“I am where dead children go.”
- Title: The Girl From The Well
- Series/Universe: ?
- Author: Rin Chupeco
- Publisher: Sourcebooks Fire, Sourcebooks Inc.
- Publication date: August 5th 2014
- ISBN-13: 9781402292187
- Format: ebook
- Page Count: 272 pages
- Age Rating: YA & Up (disturbing imagery, blood, gore, and violence)
- How I got my hot little hands on it: Received an ARC to review
- Publisher’s page: The Girl From The Well
The Ring meets The Exorcist in this haunting story about an American boy whose last hope for protection lies with a vengeful ghost
Okiku wants vengeance…and she gets it. Whenever there’s a monster hurting a child-the same way she was hurt 300 years ago in Japan-her spirit is there to deliver punishment. But one American boy draws her like no other. The two are pulled into a world of eerie doll rituals and dark Shinto exorcisms that will take them from the American Midwest to the remote valleys and shrines of Aomori, Japan. The boy is not a monster, but something evil writhes beneath his skin, trapped by a series of intricate tattoos. Can Okiku protect him? Or is her presence only bringing more harm?
Odds are you’re familiar with the image of an onryō, the vengeful spirit of Japanese tradition who can affect the world of the living. Shown in movies like The Ring and The Grudge, the onryō is usually depicted in a certain, semi-traditional way – long white dress and long, dark hair hanging down, partially concealing pallid, corpse-like skin.
Okiku, the main character of The Girl From The Well, is such a spirit.
Once an innocent young girl before being brutally murdered, Okiku has been exacting her revenge for the last 300 years, horrifically killing those who hurt innocent young children or teens. Okiku wanders the earth, from one blood-soaked revenge killing to the next. It is during one of her wandering that she catches sight of Tarquin, a teen boy covered with intriguing tattoos. There is a darkness in the boy, something evil contained within his body. Intrigued by something other than vengeance for the first time in a very long time, Okiku sets out, with the help of Callie, Tarquin’s eighteen year-old cousin, to assist the boy in his battle with the evil within.

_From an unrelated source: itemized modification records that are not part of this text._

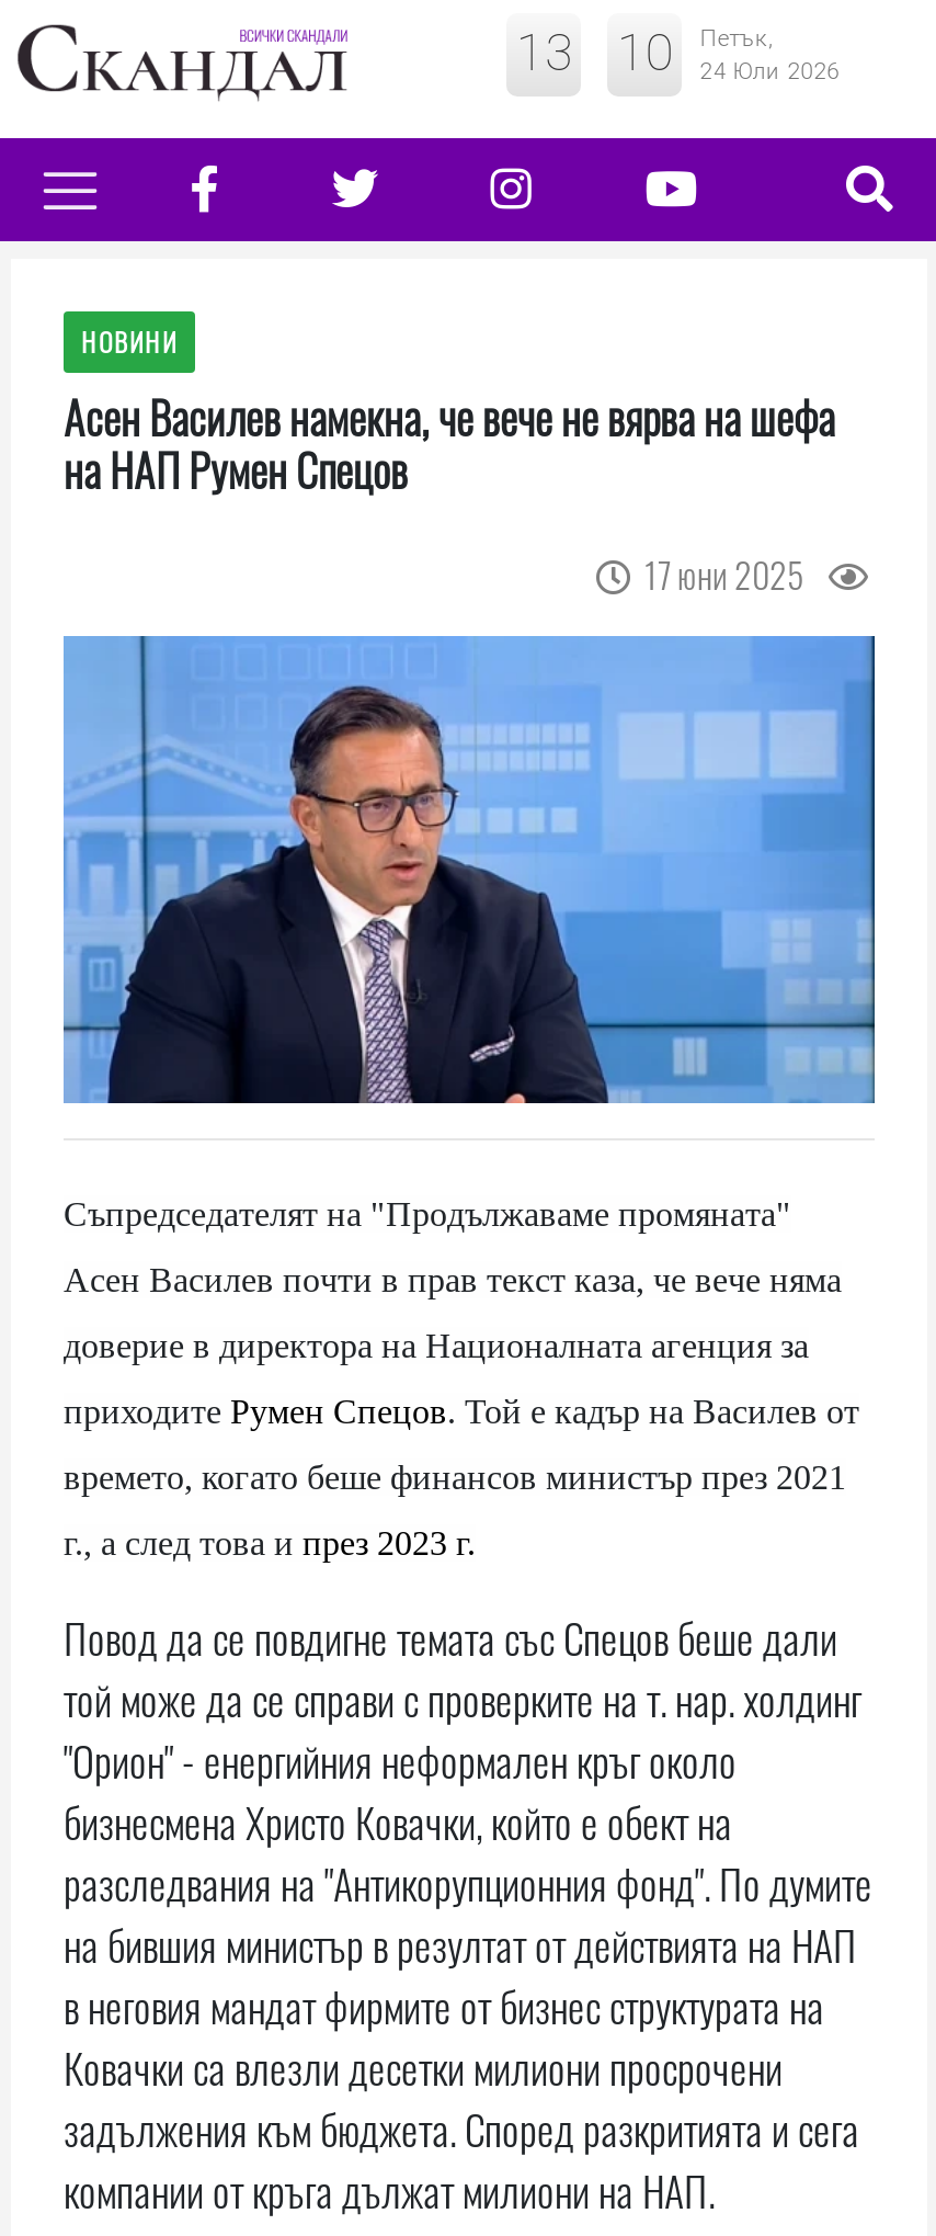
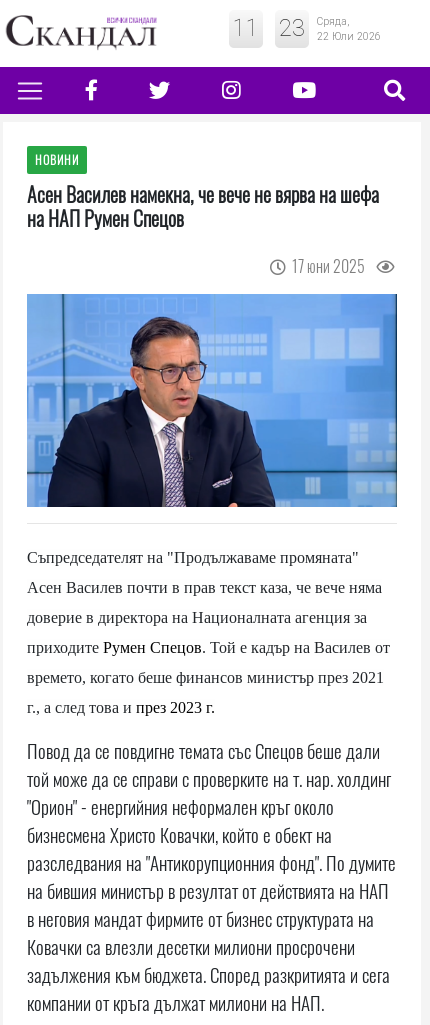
[516,21,840,85] 13 : 10 | Петък, | 24 Юли 2026 -> [233,14,381,43] 11 : 23 | Сряда, | 22 Юли 2026

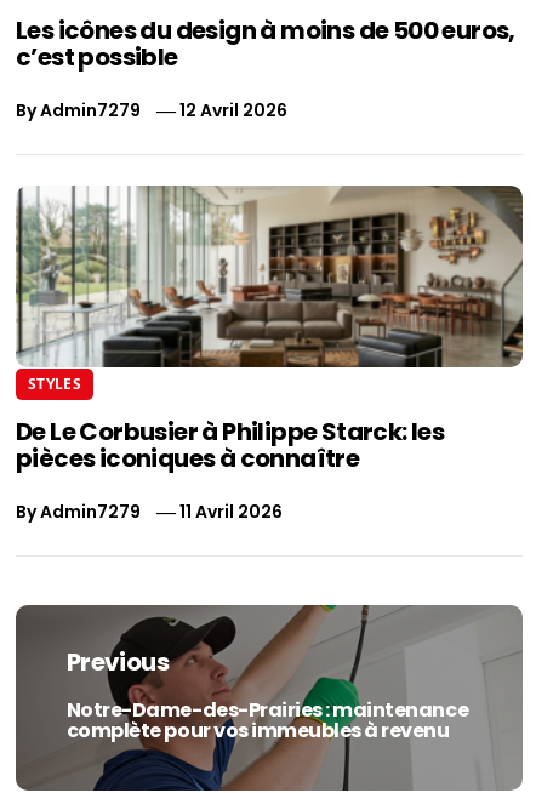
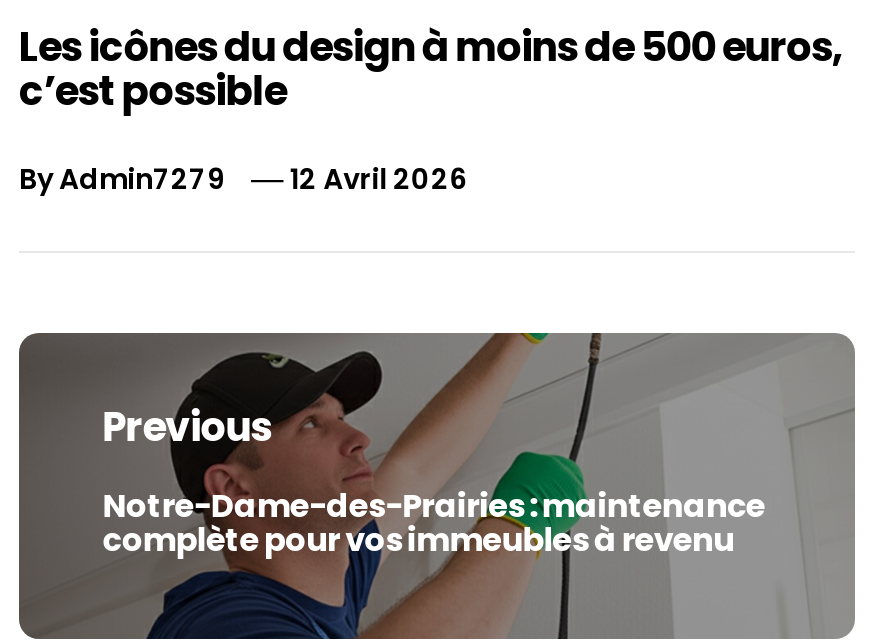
[15,184,524,524] [image] | STYLES | De Le Corbusier à Philippe Starck: les | pièces iconiques à connaître | ByAdmin7279 | 11 Avril 2026 -> none

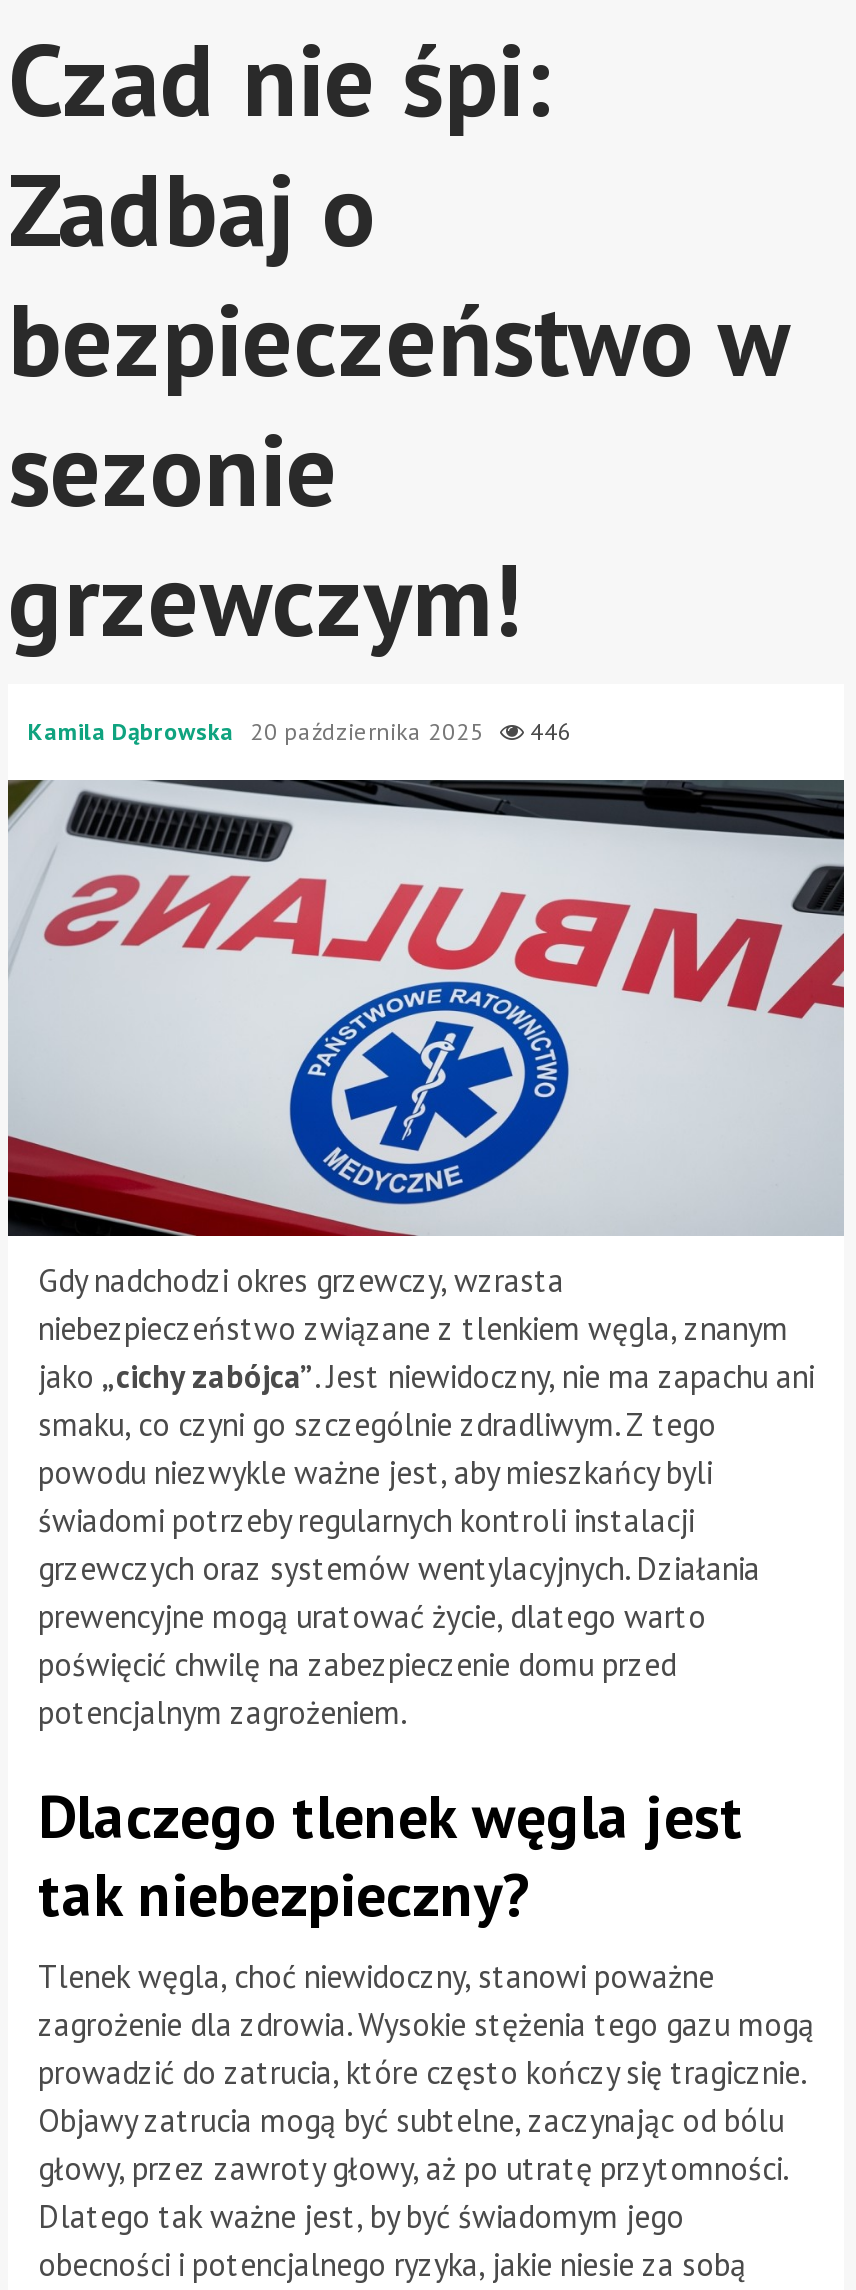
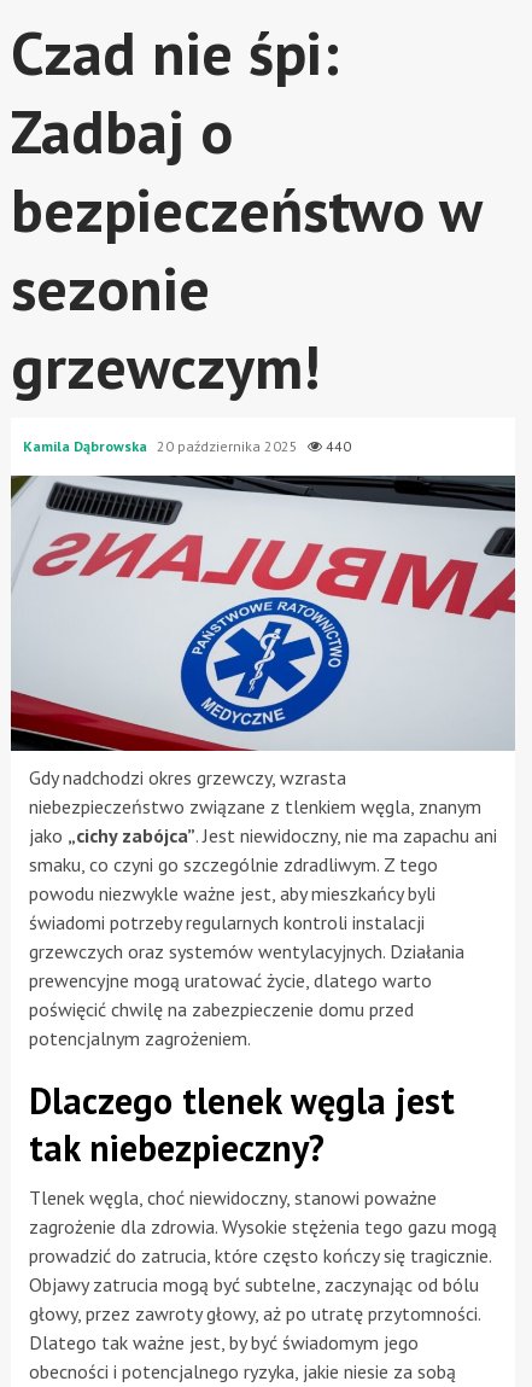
[28,716,572,746] Kamila Dąbrowska 20 października 2025 446 -> [23,437,351,455] Kamila Dąbrowska 20 października 2025 440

The Girl From The Well is not a book for the faint of heart – it’s bloody and gory and contains multiple scenes of violent murder. The level of blood, gore, and violence is on par with Kendare Blake’s Anna Dressed In Blood (Tor, 2011) or the movies mentioned above (both rated PG-13). Okiku is much more than just an antihero, she’s a vengeful serial-killing ghost who doesn’t think twice about murdering those she thinks deserves it in drawn-out, gruesome ways. But deep inside the murdering spirit is the young, innocent girl she used to be. It is that part of herself that Tarquin calls to, and it that part of herself that is drawn to the teen boy. The connection between Okiku and Tarquin is not romantic, not at all really, it’s more like the two share a mutual fascination with one another.
Written in a somewhat stream of conscience style, the book is narrated by Okiku and told through her first person, omniscient perspective, giving the reader an insider view into the thoughts of the other characters as well as a bird’s eye view of everything going on. Using the real life legend of Okiku as a jumping off point, the author does a great job of combining Japanese lore, legends, and locations together in this imaginative and wholly unique story.
I haven’t been this excited about and utterly enthralled by a YA horror book in a long time. Absolutely unique and original, I highly recommend The Girl From The Well to anyone and everyone who likes horror and/or Japanese culture and legends (which the author does a great job of weaving the story around). I will not only read this author again, but I will squeal with joy and make grabby hands when I see the name Rin Chupeco on upcoming books.
The Roasterie Full Vengeance Dark Blend – a dark, earthy coffee with a surprisingly sweet underlying taste. This blend brings to mind Okiku from The Girl From The Well. My favorite character from the book, Okiku is gritty and dark, a tool of bloody vengeance, but that is not all she is. Okiku is also a young girl underneath, someone who cares and helps in her own way. Just because something seems all dark, doesn’t mean there’s not a hint of sweetness lying somewhere deep within.